Animal identificado por pesquisadores da UFRJ vive em fragmentos da Mata Atlântica fluminense
Por Mariana Lima
Pesquisadores da Universidade Federal do Rio de Janeiro identificaram uma nova espécie de marsupial encontrada em fragmentos da Mata Atlântica no estado do Rio de Janeiro. A descoberta que destacou a raridade do animal e sua longa separação evolutiva de espécies aparentadas. O pequeno mamífero recebeu o nome científico Monodelphis semilineata e foi apelidado de cuíca de três listras do Rio de Janeiro. Segundo a reportagem, a espécie pesa apenas algumas dezenas de gramas, possui olhos pequenos, um focinho pontudo e se alimenta principalmente de insetos. O animal habita os últimos fragmentos da Mata Atlântica localizada na baixada Litorânea e no Litoral Norte do estado do Rio de Janeiro.
A descoberta foi publicada na revista científica Journal of Mammalogy pelas estudantes do mestrado do Programa de pós graduação em Ciências Ambientais e Conservação (PPG-CiAC/UFRJ) Isabelle Chagas Vilela Borges e Carina Azevedo Oliveira Silva, sob orientação do doutor Rodrigues Gonçalves. De acordo com as análises feitas, o animal se separou evolutivamente de espécies próximas há cerca de 1,78 milhão de anos, o que reforçou a identificação de uma espécie inédita. De acordo com o professor Pablo Gonçalves, a origem coincide com outros mamíferos emblemáticos e ameaçados das planícies costeiras como por exemplo o mico-leão-dourado e a preguiça-de-coleira-do-sudeste.
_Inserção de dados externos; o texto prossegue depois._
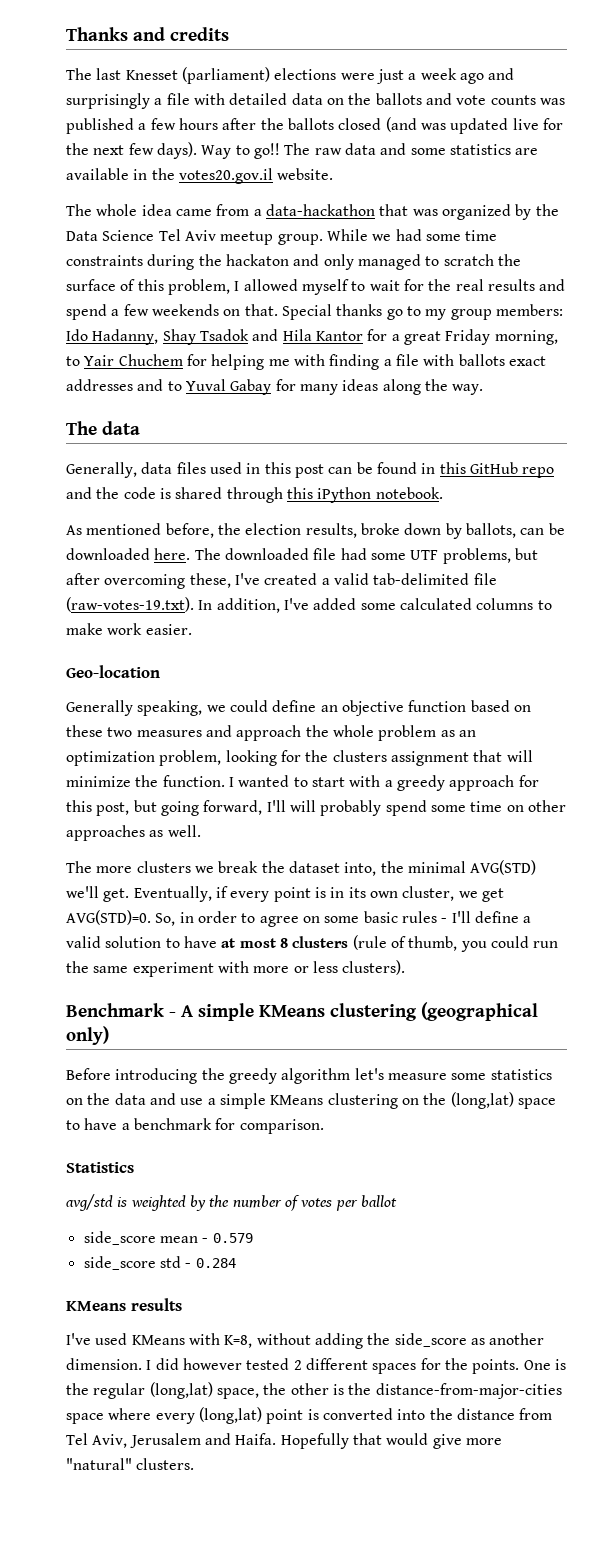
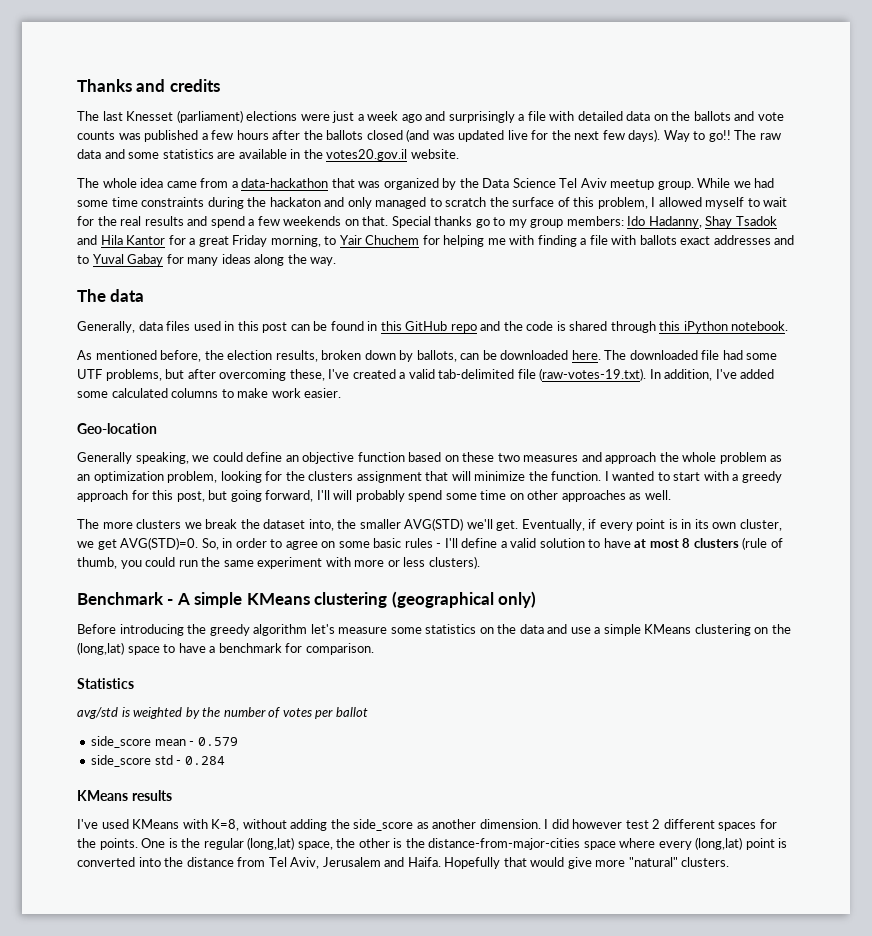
[360,523,400,535] broke -> [321,350,362,360] broken
[407,861,466,873] minimal -> [359,519,401,529] smaller
[246,1358,290,1370] tested -> [625,820,649,829] test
Animal vive em áreas ameaçadas
A reportagem destaca que o marsupial foi encontrado em pequenos fragmentos florestais espalhados pelo território fluminense. Os pesquisadores alertam que a espécie não possui registros confirmados em áreas oficialmente protegidas, fator que aumenta a preocupação sobre sua conservação. O animal apresenta características físicas específicas que ajudaram na diferenciação em relação a outros marsupiais semelhantes. Entre elas está uma listra escura central nas costas mais curta do que a observada em espécies aparentadas.
Os pesquisadores também ressaltaram que a descoberta demonstra como a Mata Atlântica ainda abriga espécies desconhecidas pela ciência, mesmo sendo um dos biomas mais estudados do Brasil. A região onde o animal vive sofre pressão urbana constante, como grandes empreendimentos industriais, e rodovias próximas, que podem representar riscos para a preservação da nova espécie.
Além da importância biológica, o achado reforça o papel das pesquisas de campo na identificação de animais ainda pouco conhecidos pela ciência brasileira. Para os cientistas envolvidos no estudo, novas expedições podem ajudar a entender melhor a distribuição e os hábitos do marsupial recém-identificado.